The Buda Chronicle was published on the eve of Pentecost, 5 June 1473. It was produced by András Hess in Buda, and this is the first incunabulum ever printed in Hungary. Thus, the year 1473 is considered the beginning of Hungarian book printing. The Chronica Hungarorum from the Hess printing house is about the history of the Hungarians, which is unique, because the history of book printing in other European countries does not begin with the publication of the history of the nation, (only Rodrigo Sánchez de Arévalo's Compendiosa historia Hispanica precedes it as printed national historical work in 1470, but this was printed in Rome by Ulrich Han). The Hungarian book printing preceded England, Spain, and Austria. At the end of the 1470s, 66 printing houses could operate in whole Europe, two of which were in the Kingdom of Hungary: in the Hungarian capital Buda and in Pozsony (now Bratislava).

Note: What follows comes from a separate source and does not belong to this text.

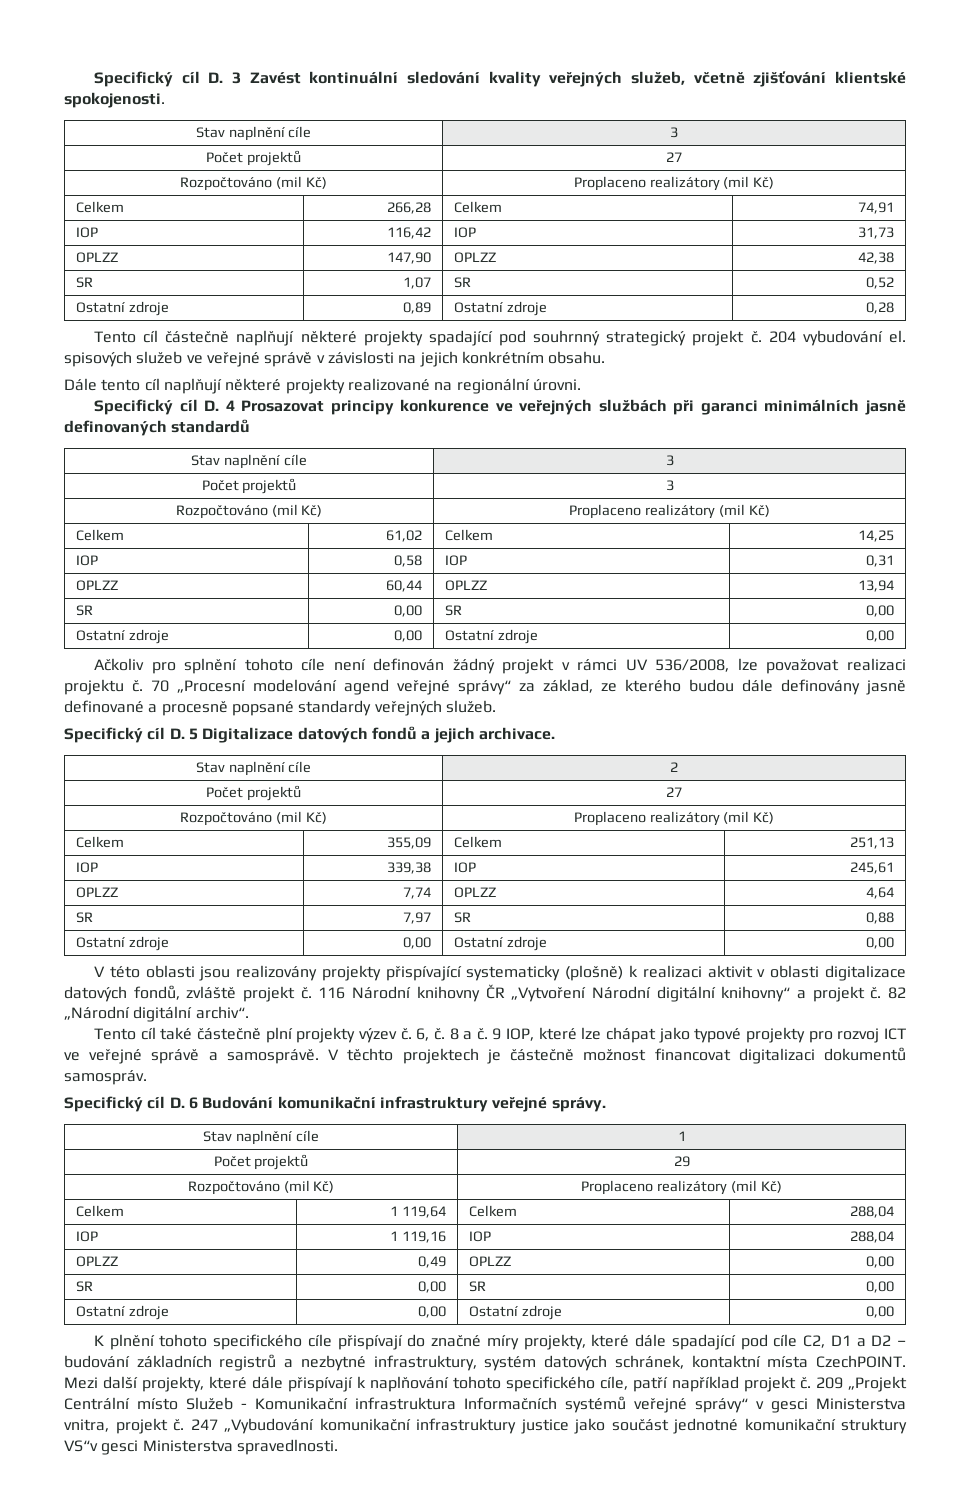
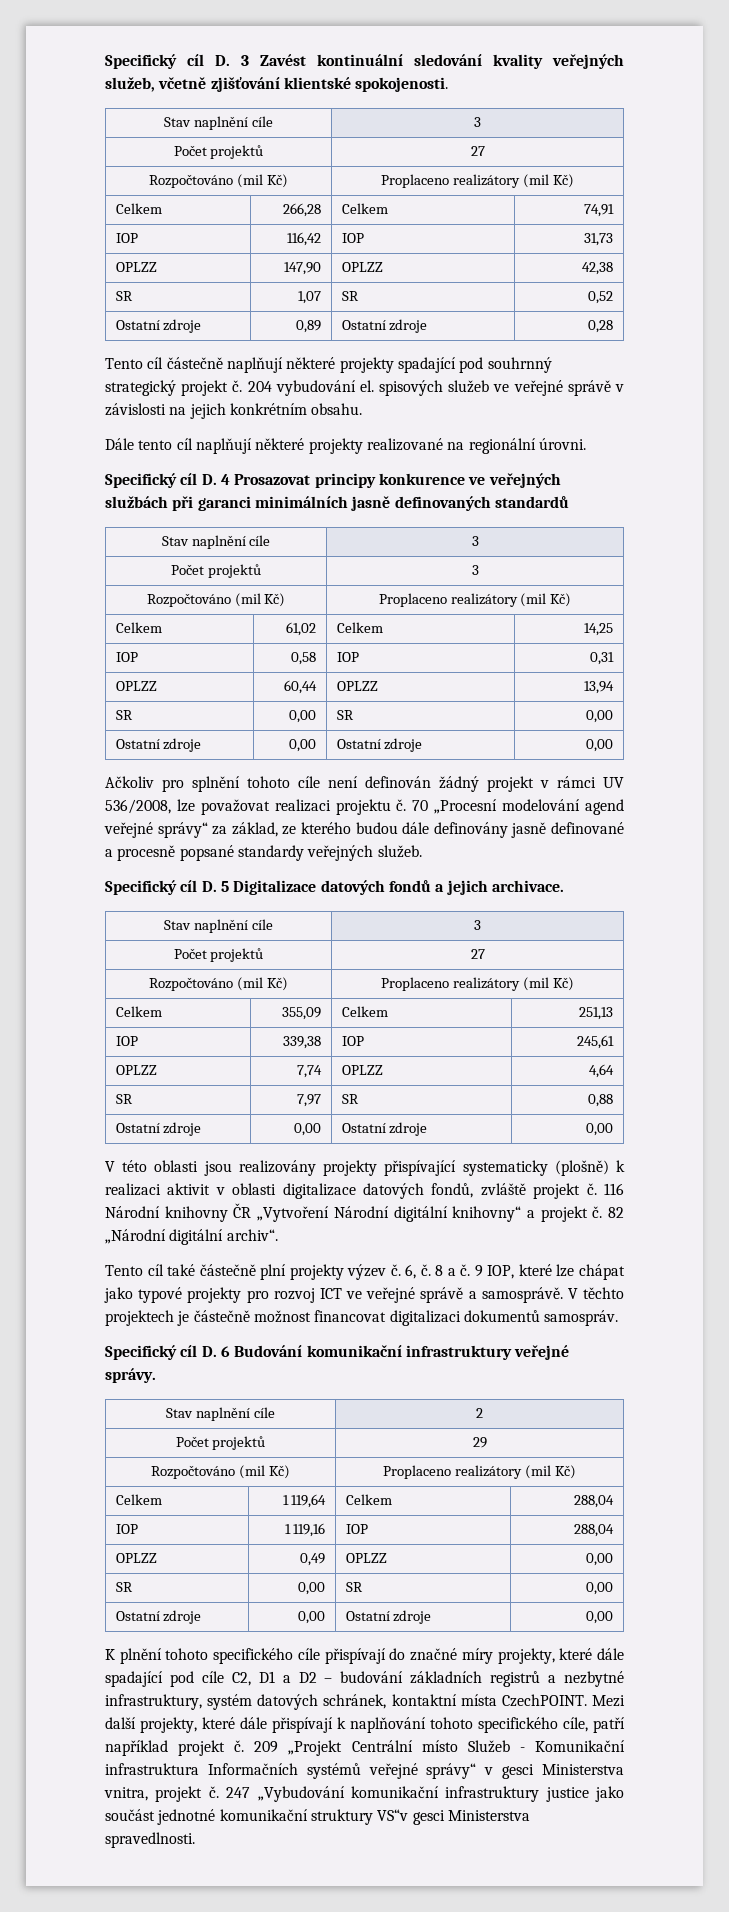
  Specifický cíl D. 5 Digitalizace datových fondů a jejich archivace.
- Stav naplnění cíle | 2
+ Stav naplnění cíle | 3
- Stav naplnění cíle | 1
+ Stav naplnění cíle | 2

With printing, the Buda Chronicle avoided the fate of its predecessor chronicles (for instance, Gesta Hungarorum, Gesta Hunnorum et Hungarorum, Chronicon Pictum), which were in manuscript codices and were forgotten for many centuries until they were discovered by historians of the later centuries.
I took on a huge job that required many days, namely the printing of the Chronicle of Pannonia, a job that I believe is kind and heartwarming to all Hungarians.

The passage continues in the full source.